Subsequently, radiocarbon dating of archaeological specimens showed that cotton was in use in Mesoamerica at such an early date (on the order of seven thousand years ago) that introduction of Old World cotton by any voyage seemed out of the question. Today, DNA analysis has confirmed that indeed cotton has been growing in this hemisphere for so long that the only logical means for it to have arrived in the New World so early was by natural accident—probably by floating on the ocean.
But a new study comes up with a new question. Botanist Jonathan Wendel and colleagues at Iowa State University have shown from an investigation of the DNA composition of cotton species worldwide (in Africa, Australia, and America) that indeed interhemispheric sharing had to have taken place long ago, before human hands could have been involved. But they also found one species that grows in the Isthmus of Tehuantepec area in southern Mexico that shows an unexplained hybridization with or descent from an African cotton. The botanists cannot establish a mechanism for this connection, although it may have happened “during the last several thousand years.”1
Note that recent evidence from linguistics2 and art3 may indicate some kind of voyaging connection between Egypt and southern Mexico, perhaps less than three thousand years ago. Such a voyage or voyages might have introduced the African cotton characteristics. One possibility for such a voyage that occurs to Latter-day Saints in terms of the Book of Mormon is the ship that brought Mulek to the promised land, although other possibilities exist.
Incidentally, the Iowa State study of cotton also demonstrated that a native species found in Hawaii was directly linked genetically with the most common domesticated cotton of Mexico. A voyage by humans from Mesoamerica into Polynesia may be the explanation. Even more mysterious is the fact that Wendel’s data show that a unique cotton on the Galapagos Islands west of South America is directly tied to a species in Baja California, thousands of miles to the north! David H. Kelley of the University of Calgary has demonstrated from language, myth, and calendar data that a voyaging party from western Mexico must have reached Polynesia, possibly by way of South America, a couple of thousand years ago.4
Other recent applications of new technologies to old questions appear to produce both answers and questions about voyaging from southeast Asia to the Americas and about the use of drugs native to the Americas among ancient Egyptians.
Research by John L. Sorenson, originally published as a FARMS Update in Insights (December 1996): 2.

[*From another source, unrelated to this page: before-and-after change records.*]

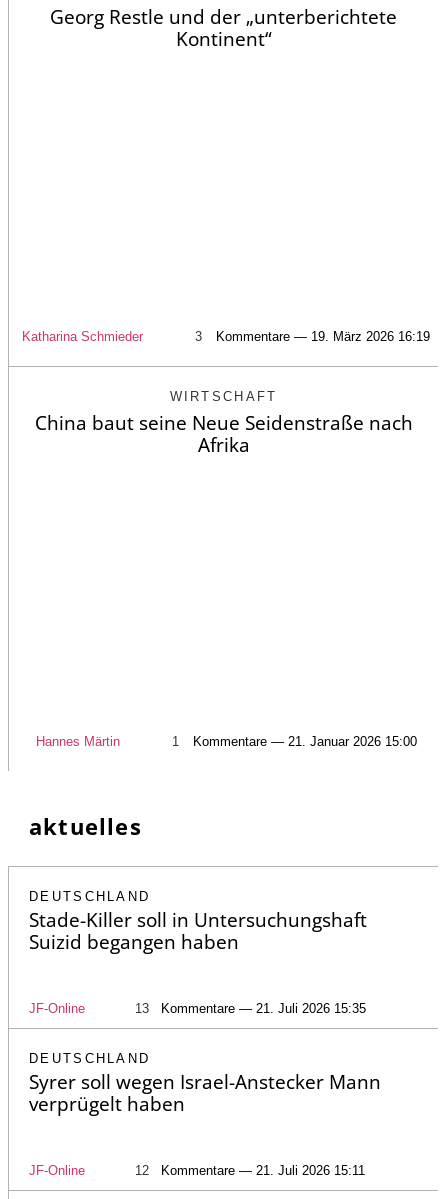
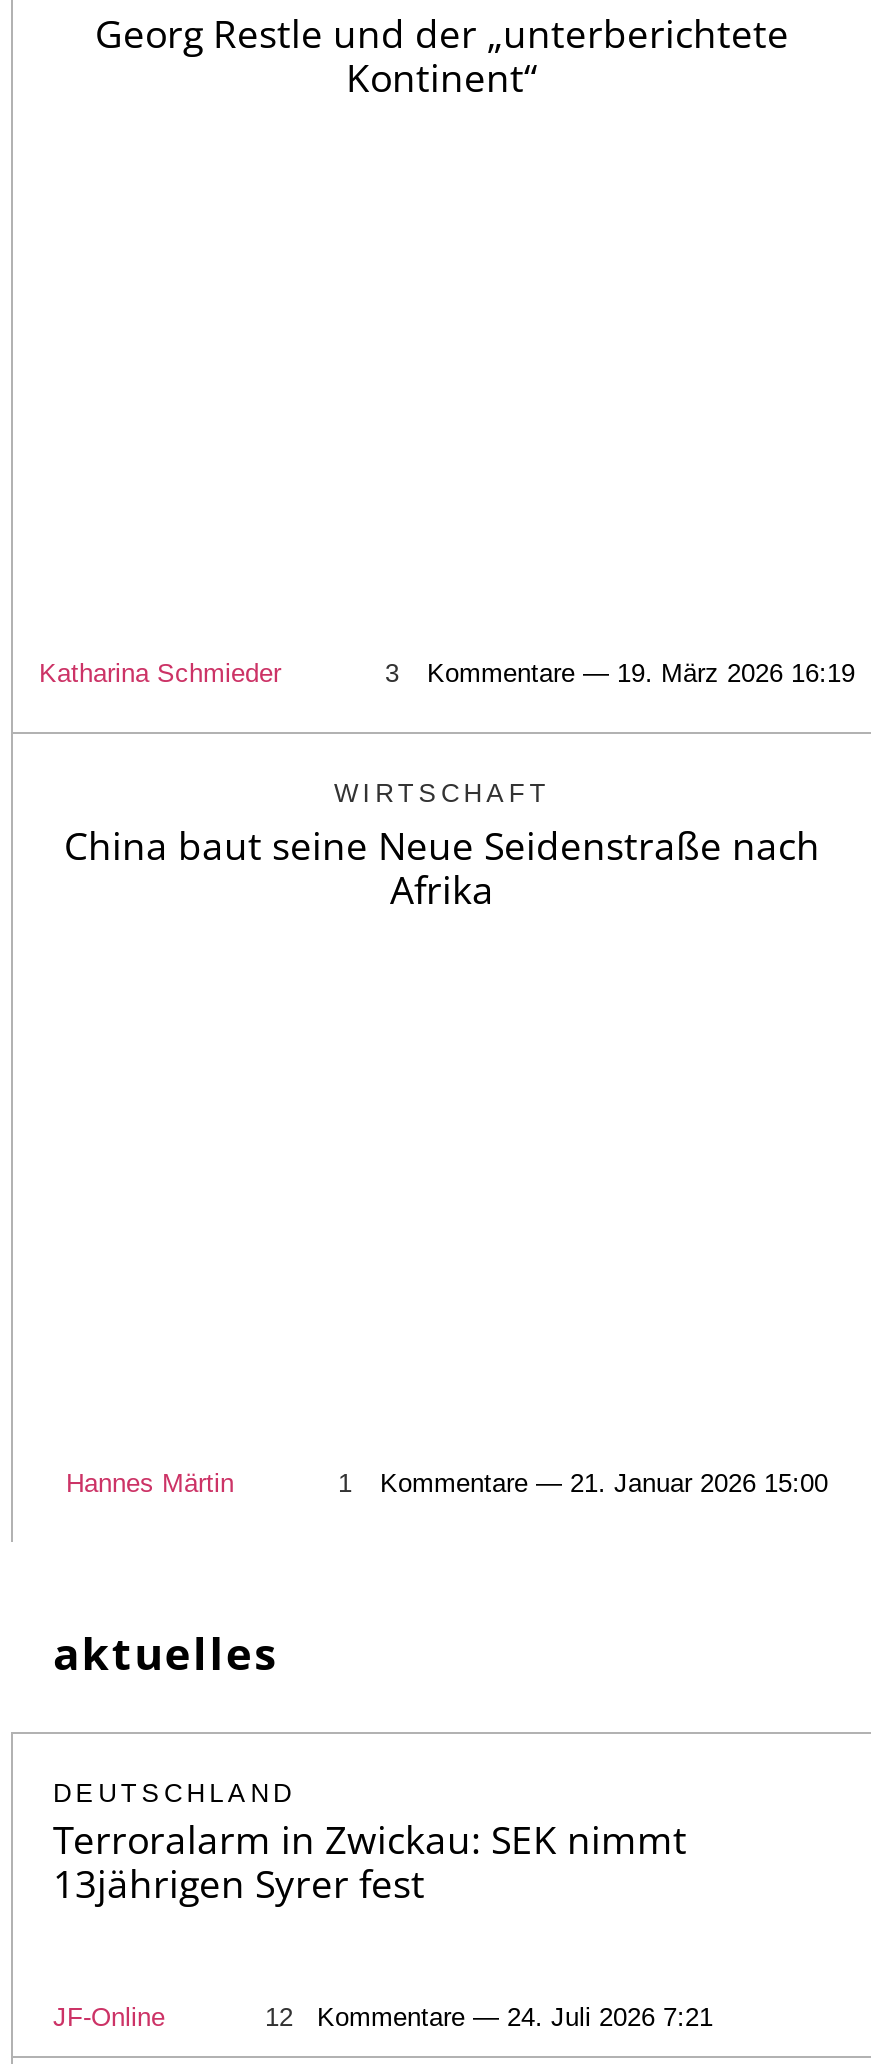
- Stade-Killer soll in Untersuchungshaft
- Suizid begangen haben
- JF-Online
- 13
- Kommentare — 21. Juli 2026 15:35
- DEUTSCHLAND
- Syrer soll wegen Israel-Anstecker Mann
- verprügelt haben
+ Terroralarm in Zwickau: SEK nimmt
+ 13jährigen Syrer fest

- Kommentare — 21. Juli 2026 15:11
+ Kommentare — 24. Juli 2026 7:21
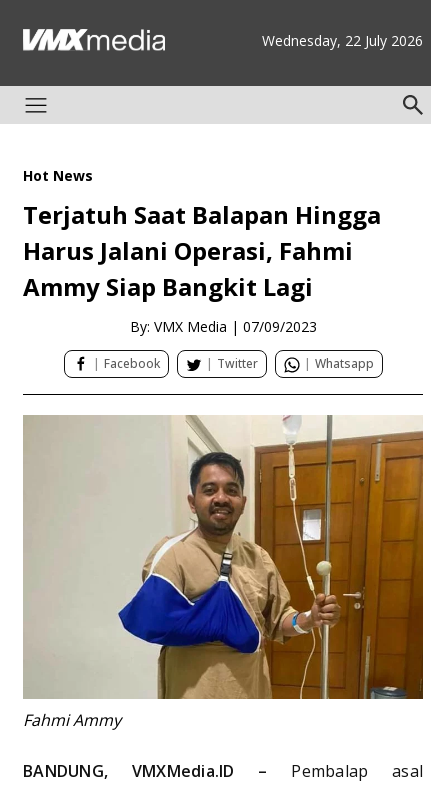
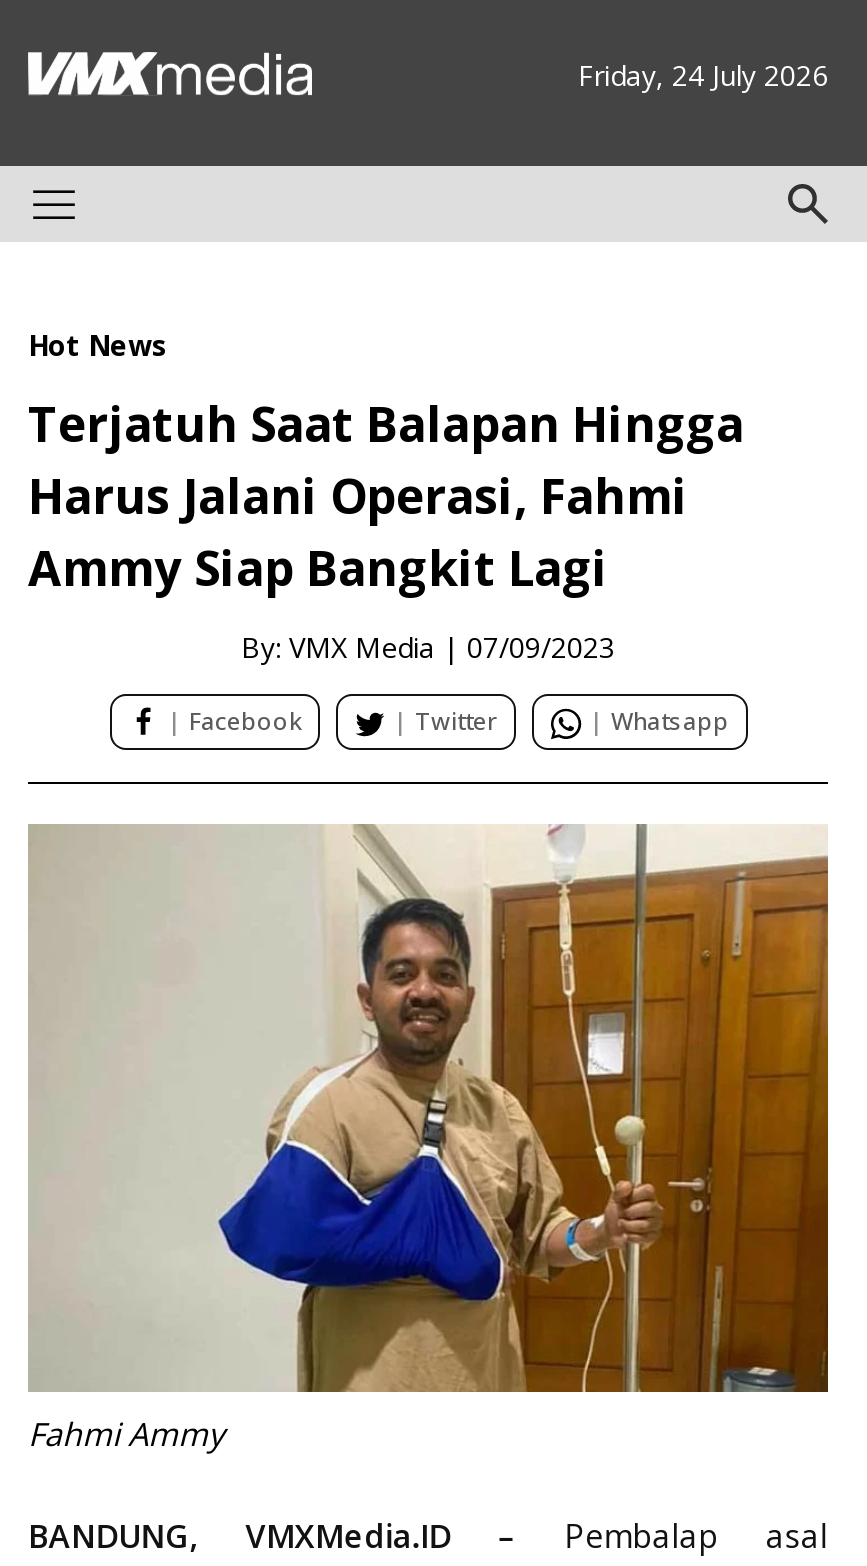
- Wednesday, 22 July 2026
+ Friday, 24 July 2026
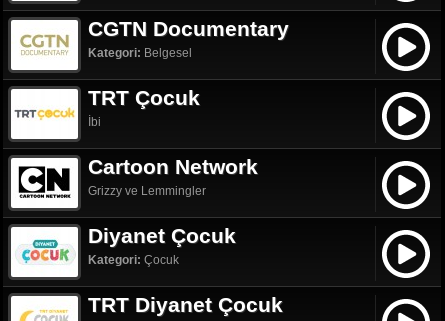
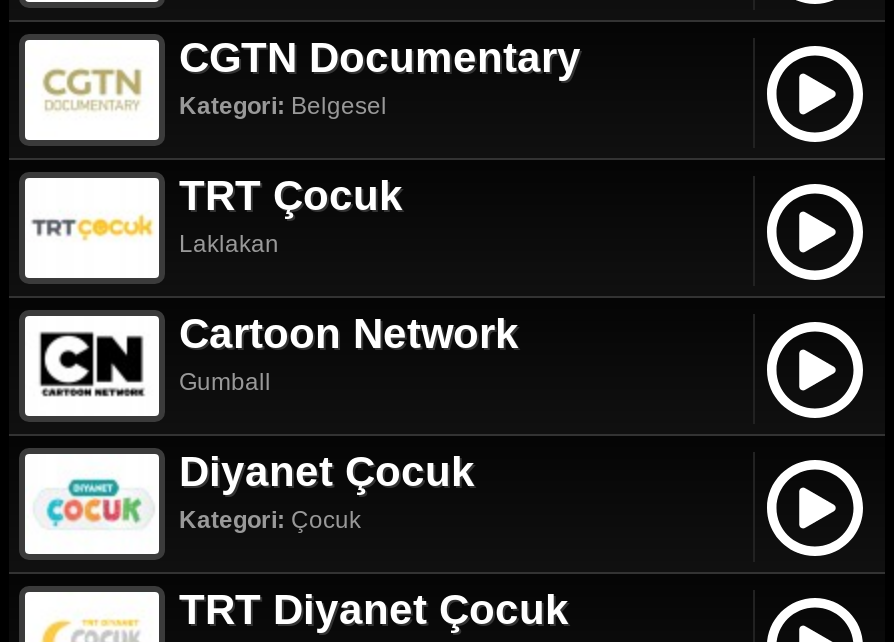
- İbi
+ Laklakan

- Grizzy ve Lemmingler
+ Gumball
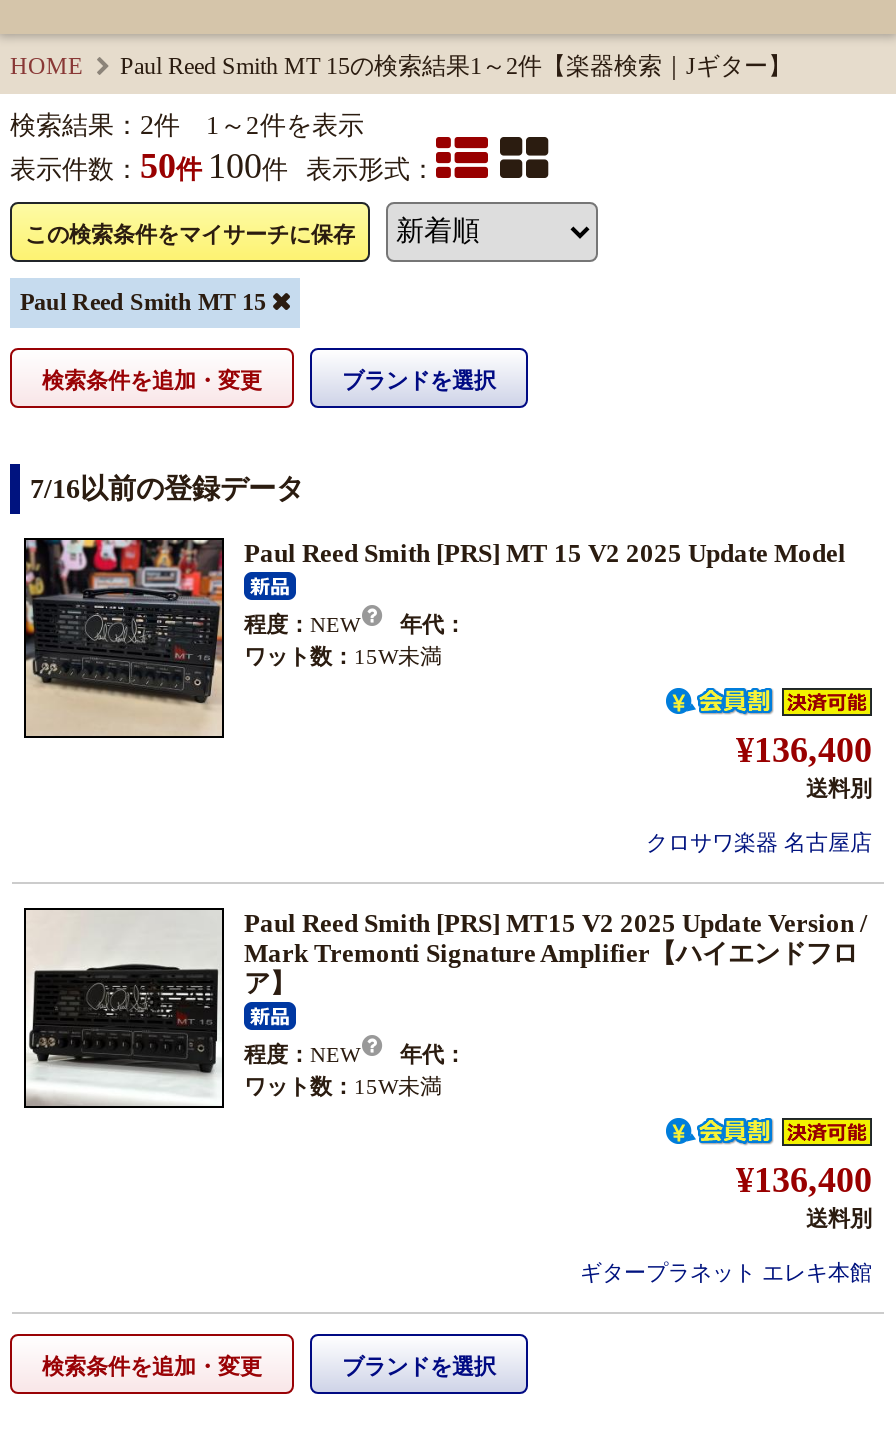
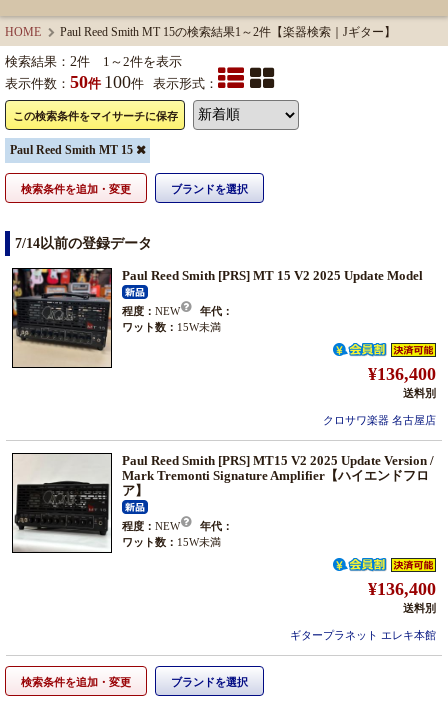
- 7/16以前の登録データ
+ 7/14以前の登録データ
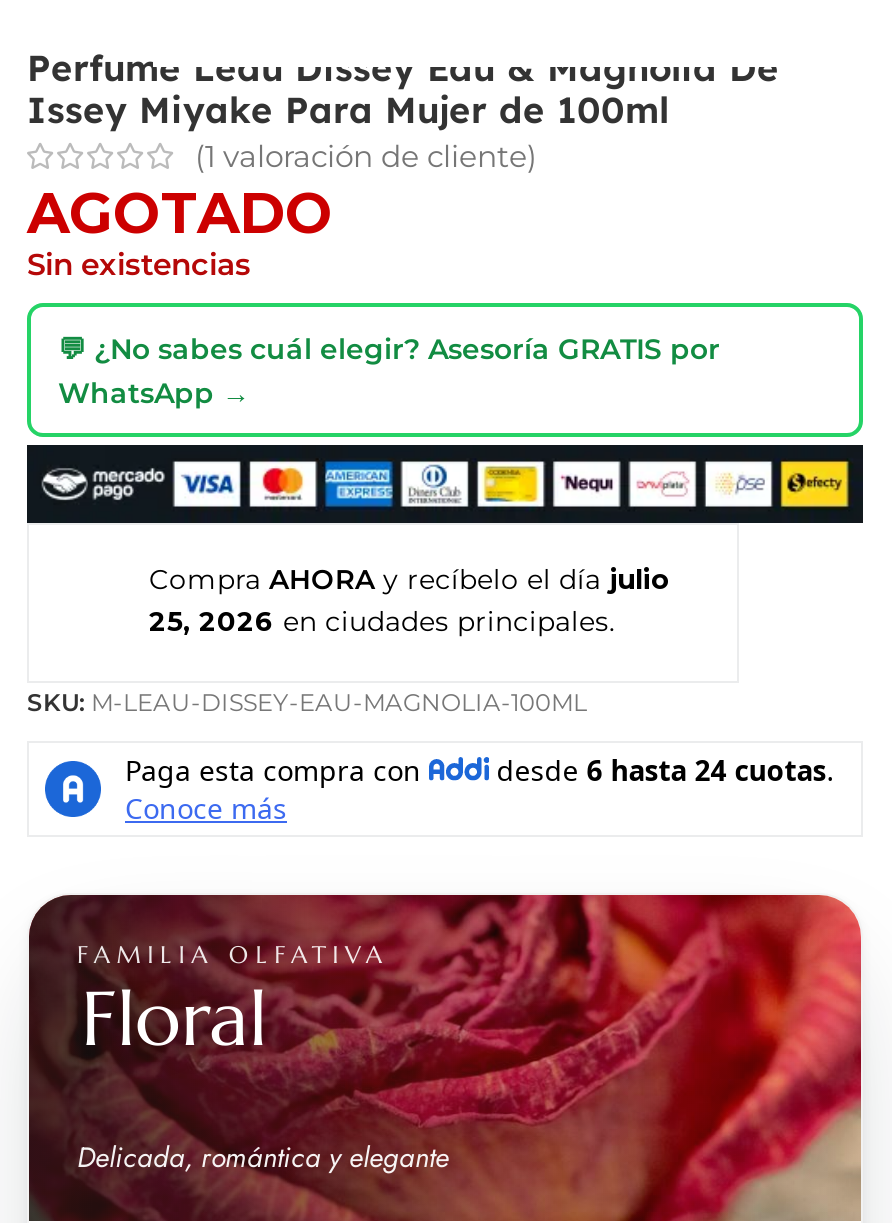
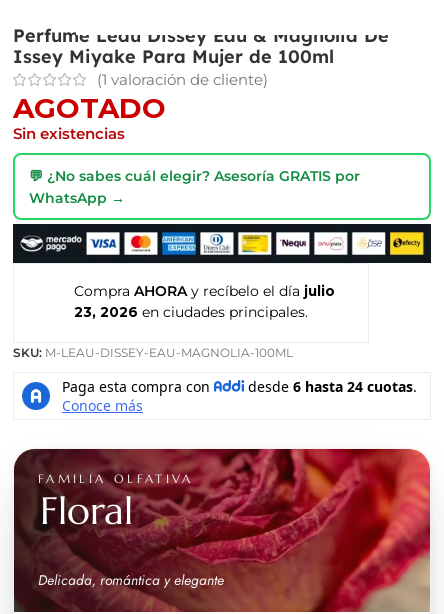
- 25, 2026 en ciudades principales.
+ 23, 2026 en ciudades principales.
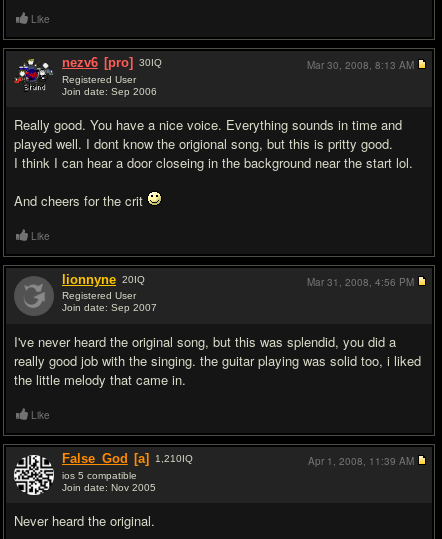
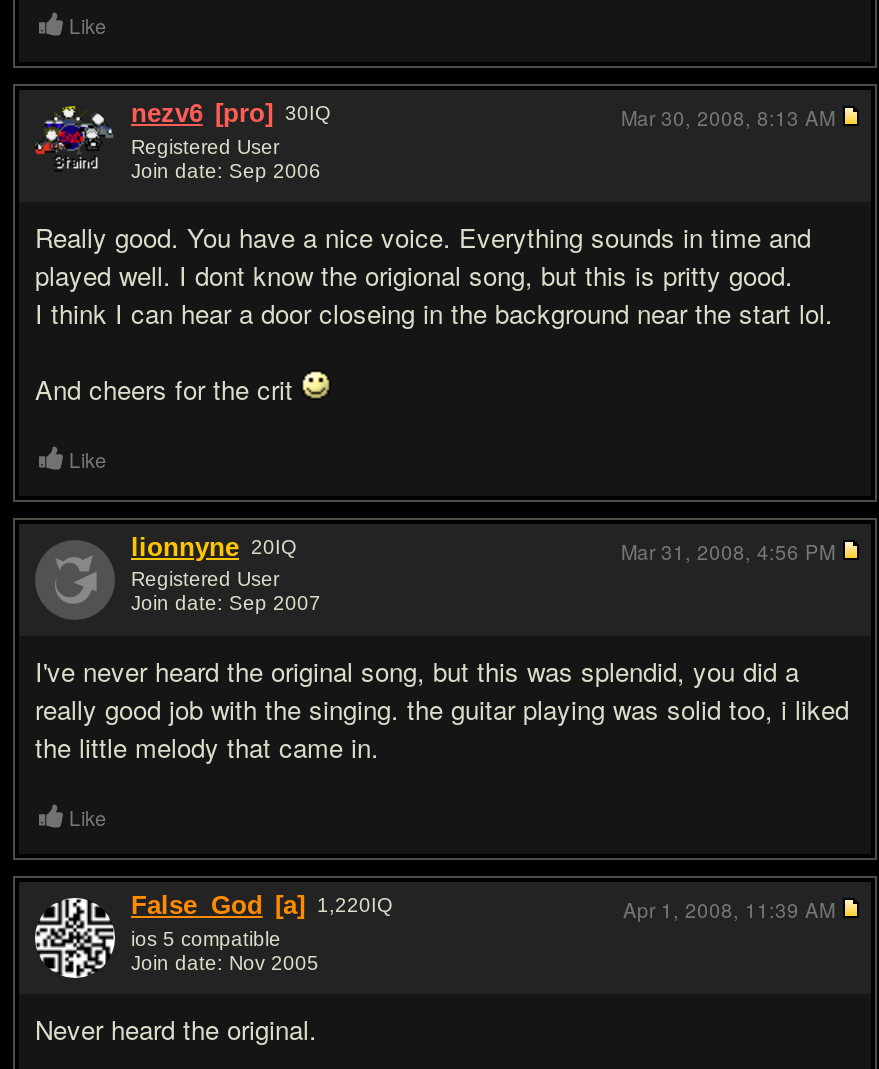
- False_God [a] 1,210IQ
+ False_God [a] 1,220IQ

1. See Jonathan F. Wendel, Andrew Schnabel, and Tosak Seelanan, “An Unusual Ribosomal DNA Sequence from Gossypium gossypioides Reveals Ancient, Cryptic, Intergenomic Introgression,” Molecular Phylogenetics and Evolution 4/3 (1995): 298–313.
2. See John L. Sorenson, “Old World People in the New? (Part 2),” Insights (June 1995): 2.
3. See Rafique A. Jairazbhoy, Ancient Egyptian Survivals in the Pacific (London: Karnak House, 1990) and Rameses III: Father of Ancient America (London: Karnak House, 1992).
4. See “Tane and Sina: A Uto-Aztecan Astronomical Cult in Polynesia,” in Circumpacifica, Band II: Ozeanien, Miszellen, ed. Bruno Illius and Matthias Laubscher (Frankfurt: Peterlang, 1990), 137–56.